[Exercise details]: Without any pictures, retype exactly the lines from the one with "(926, 224) none -> [349,144,366,152] an" through the final line of the records.

*** Available data ***

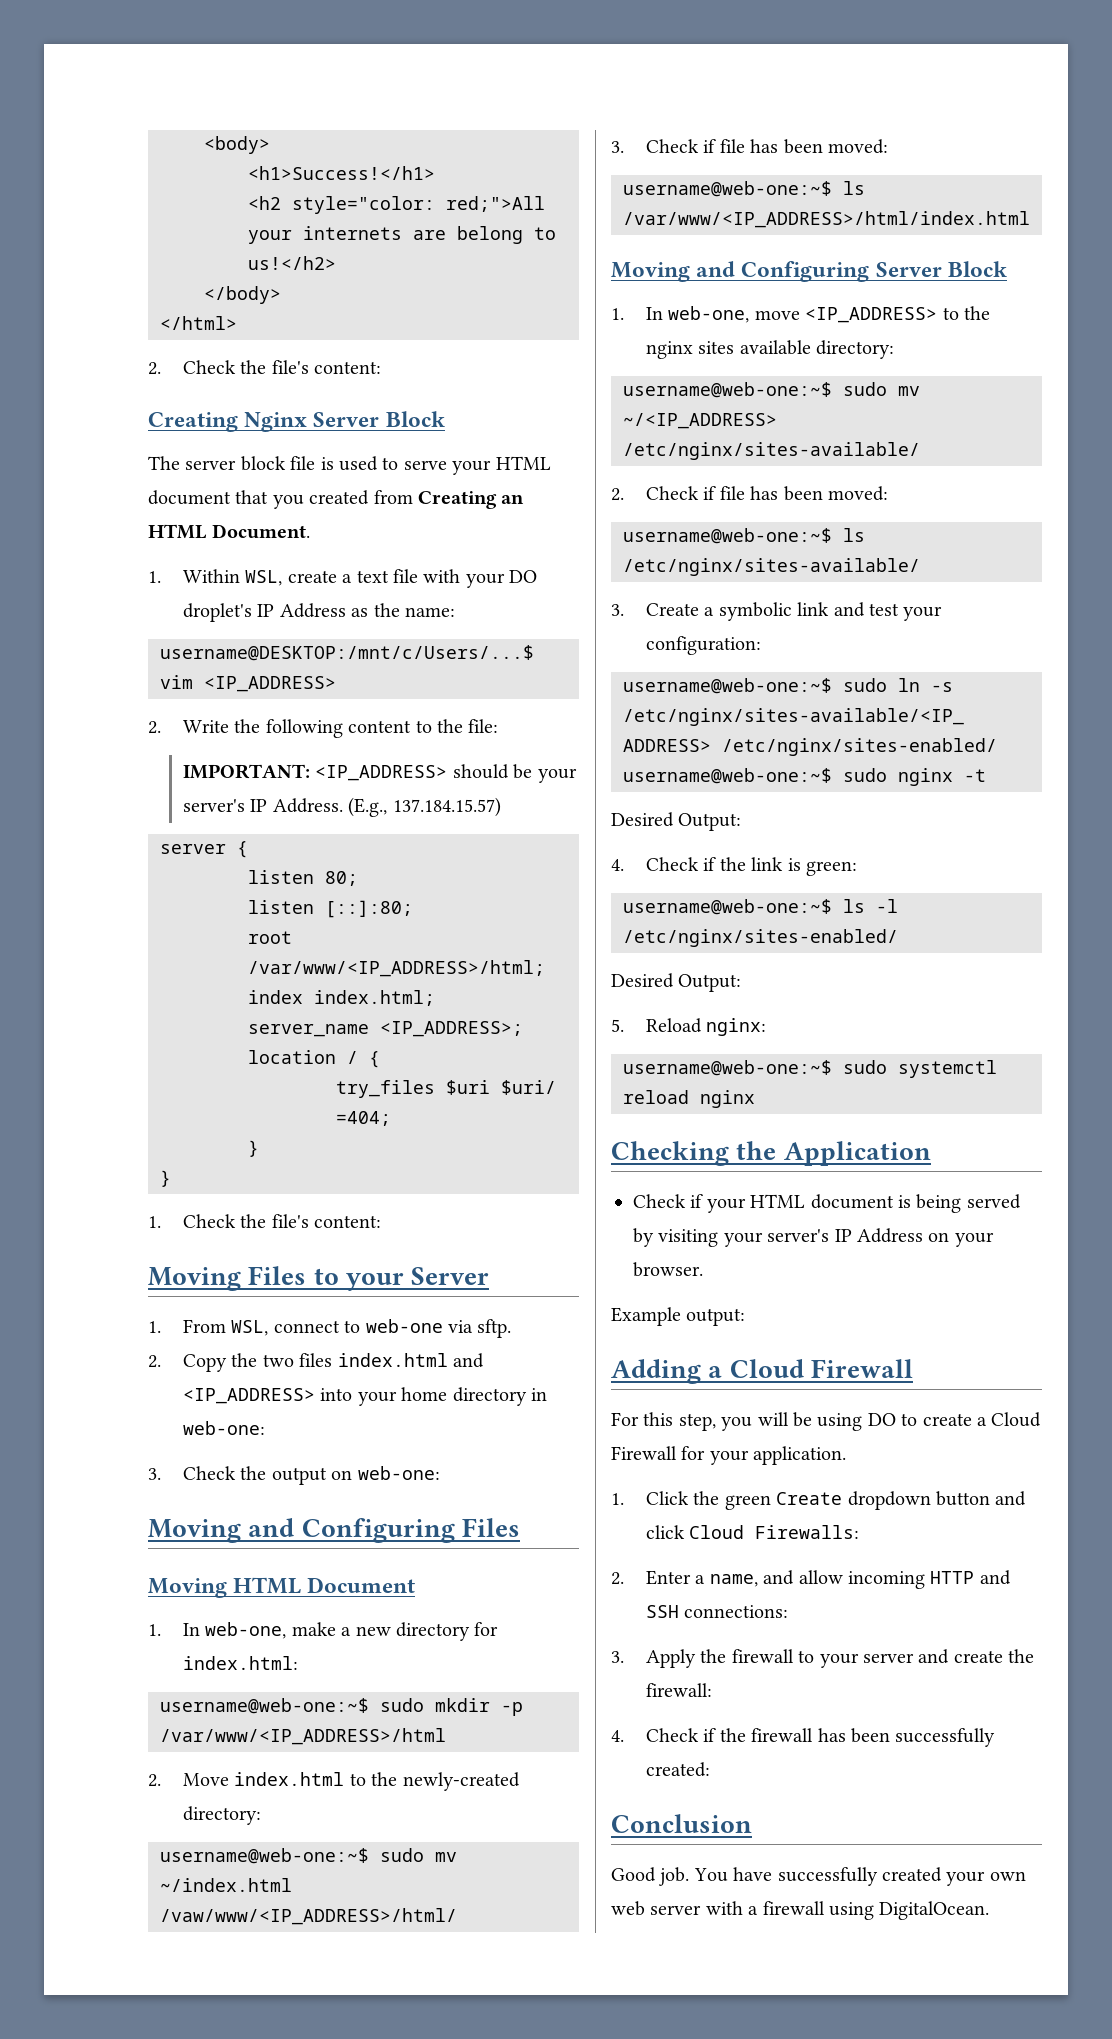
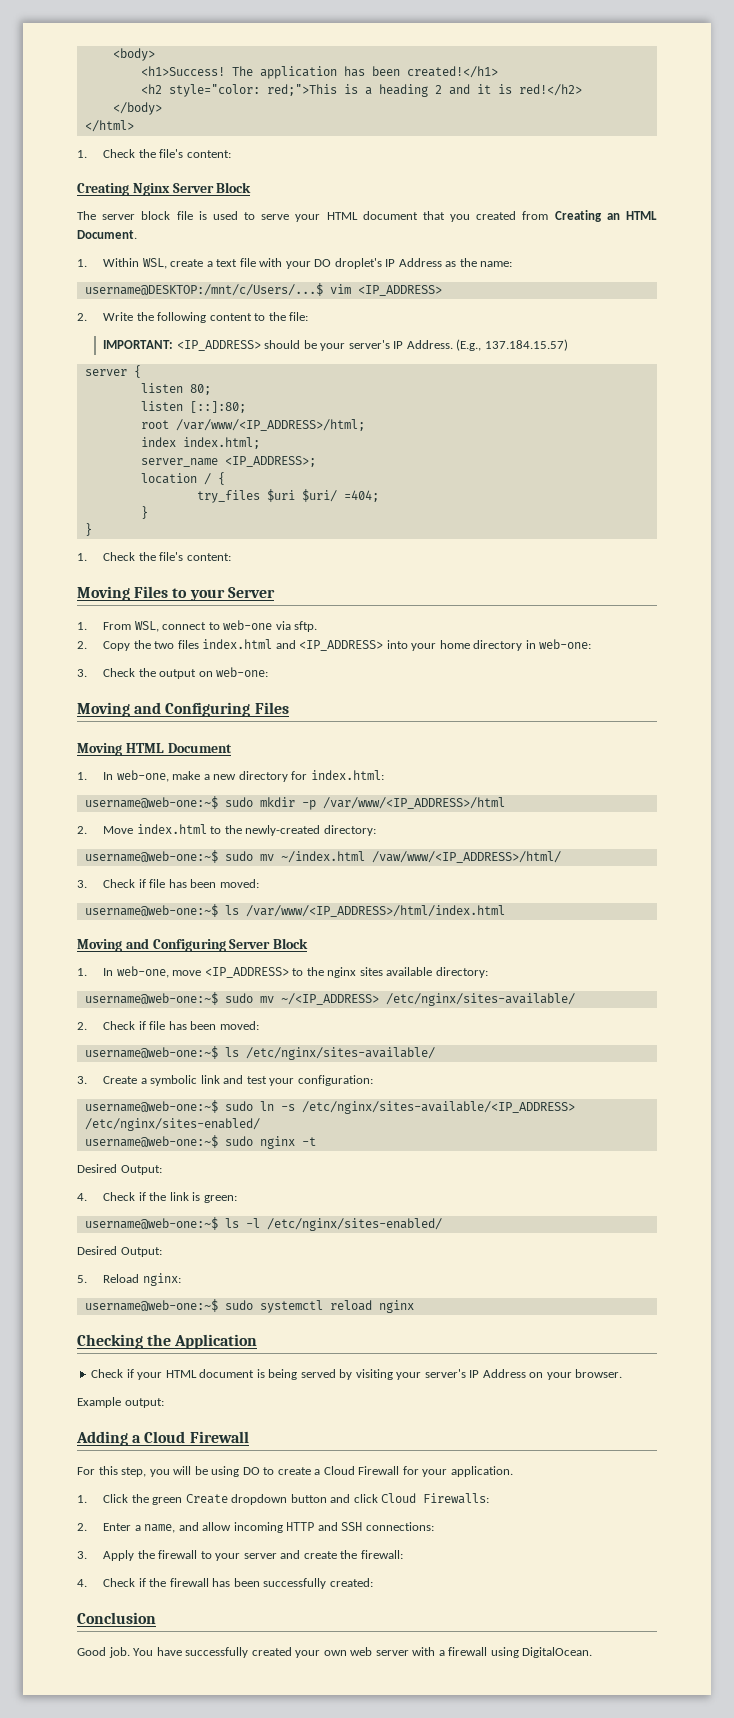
[248,166,435,180] [248,196,545,214] [248,226,556,244] [248,256,336,270] <h1>Success!</h1> // <h2 style="color: red;">All your internets are belong to us!</h2> -> [140,66,498,79] [140,84,582,97] <h1>Success! The application has been created!</h1> // <h2 style="color: red;">This is a heading 2 and it is red!</h2>
[148,362,161,375] 2. -> [77,150,87,158] 1.

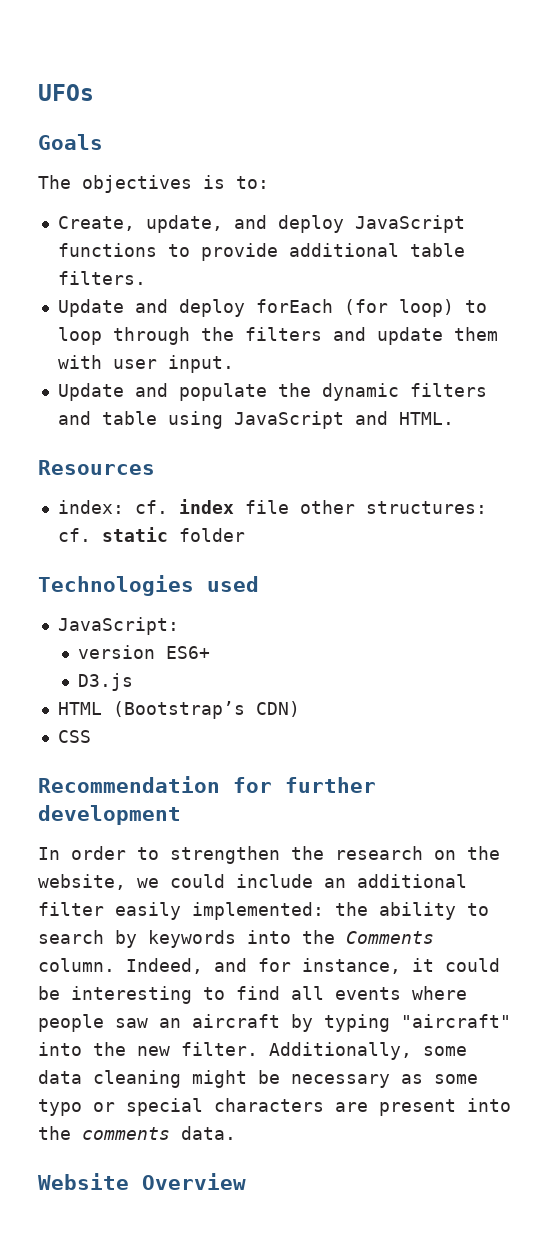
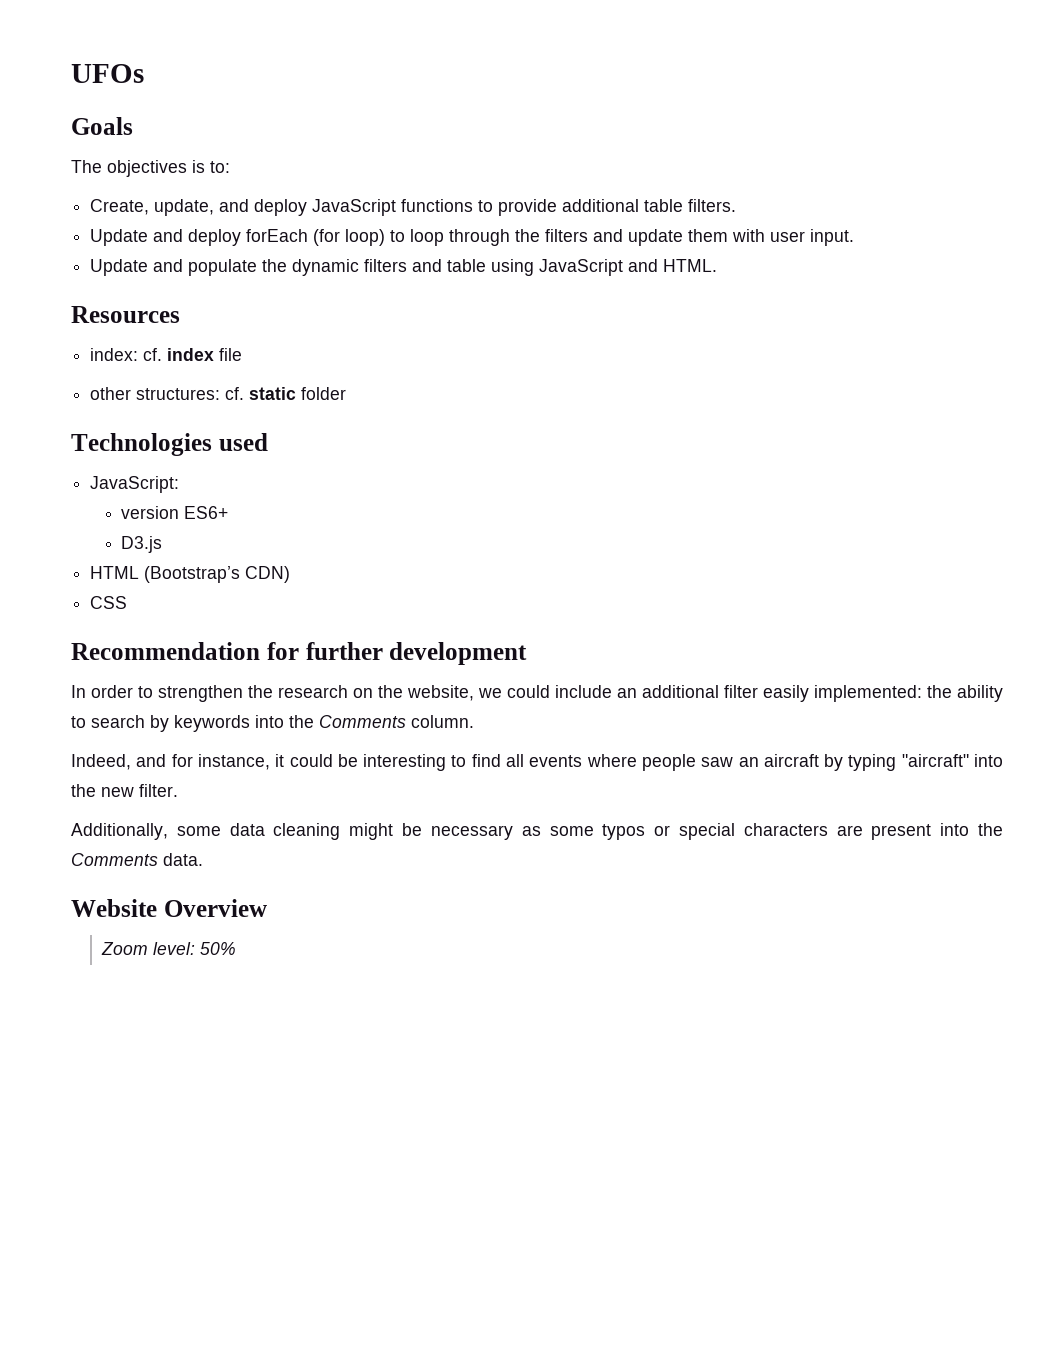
(289, 507) none -> (243, 354) //
(115, 965) none -> (474, 721) //
(258, 1049) none -> (178, 790) //
[38,1099,82,1116] typo -> [602,824,646,840] typos
[82,1127,170,1140] comments -> [71,853,158,866] Comments
(246, 1181) none -> [101,942,237,955] // Zoom level: 50%

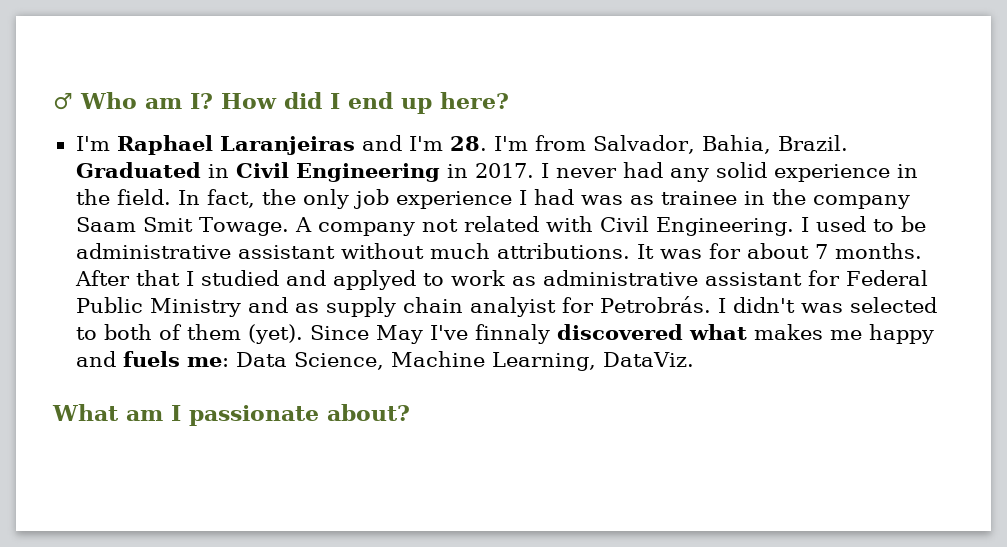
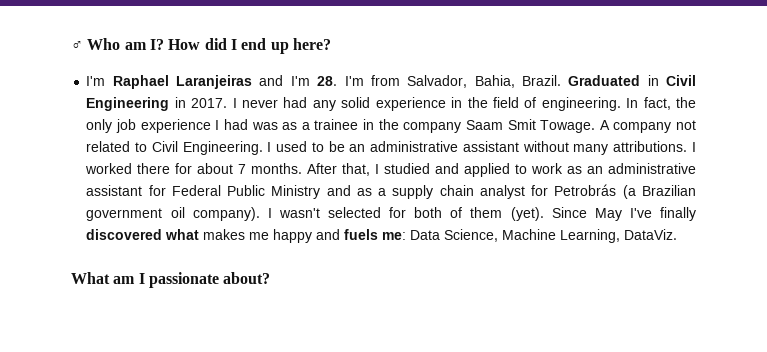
[116,189,171,205] field. -> [492,97,621,111] field of engineering.
(654, 200) none -> [301,122,310,130] a
[545,216,593,232] with -> [135,142,148,152] to
(926, 224) none -> [349,144,366,152] an
[429,243,702,259] much attributions. It was -> [573,141,697,155] [85,163,171,174] many attributions. I worked there
[135,270,180,286] that -> [342,163,371,176] that,
[332,270,416,290] applyed -> [464,163,511,177] applied
(536, 281) none -> [587,166,604,174] an
(319, 308) none -> [378,188,387,196] a
[469,296,937,317] [75,327,97,340] analyist for Petrobrás. I didn't was selected to -> [479,184,697,199] [86,207,407,221] analyst for Petrobrás (a Brazilian government oil company). I wasn't selected for
[474,324,550,344] finnaly -> [660,207,697,221] finally

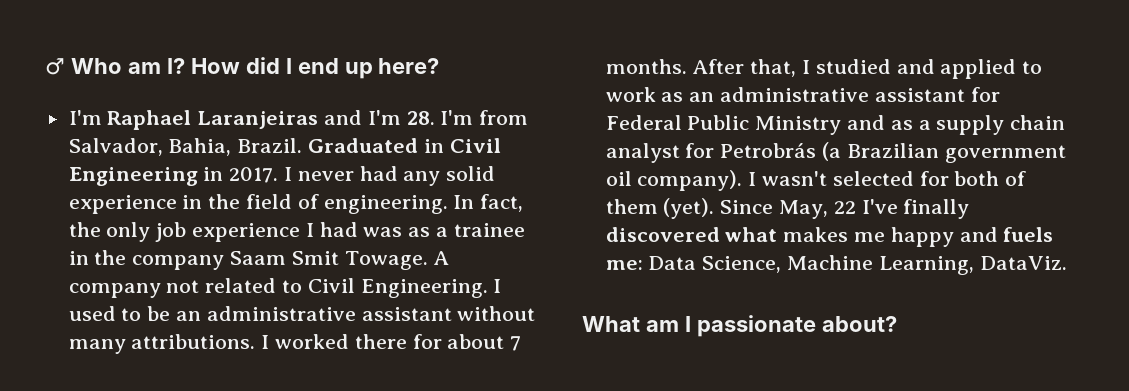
[594,208,622,221] May -> [779,200,856,219] May, 22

***

[Result]:
(926, 224) none -> [349,144,366,152] an
[429,243,702,259] much attributions. It was -> [573,141,697,155] [85,163,171,174] many attributions. I worked there
[135,270,180,286] that -> [342,163,371,176] that,
[332,270,416,290] applyed -> [464,163,511,177] applied
(536, 281) none -> [587,166,604,174] an
(319, 308) none -> [378,188,387,196] a
[469,296,937,317] [75,327,97,340] analyist for Petrobrás. I didn't was selected to -> [479,184,697,199] [86,207,407,221] analyst for Petrobrás (a Brazilian government oil company). I wasn't selected for
[474,324,550,344] finnaly -> [660,207,697,221] finally

[594,208,622,221] May -> [779,200,856,219] May, 22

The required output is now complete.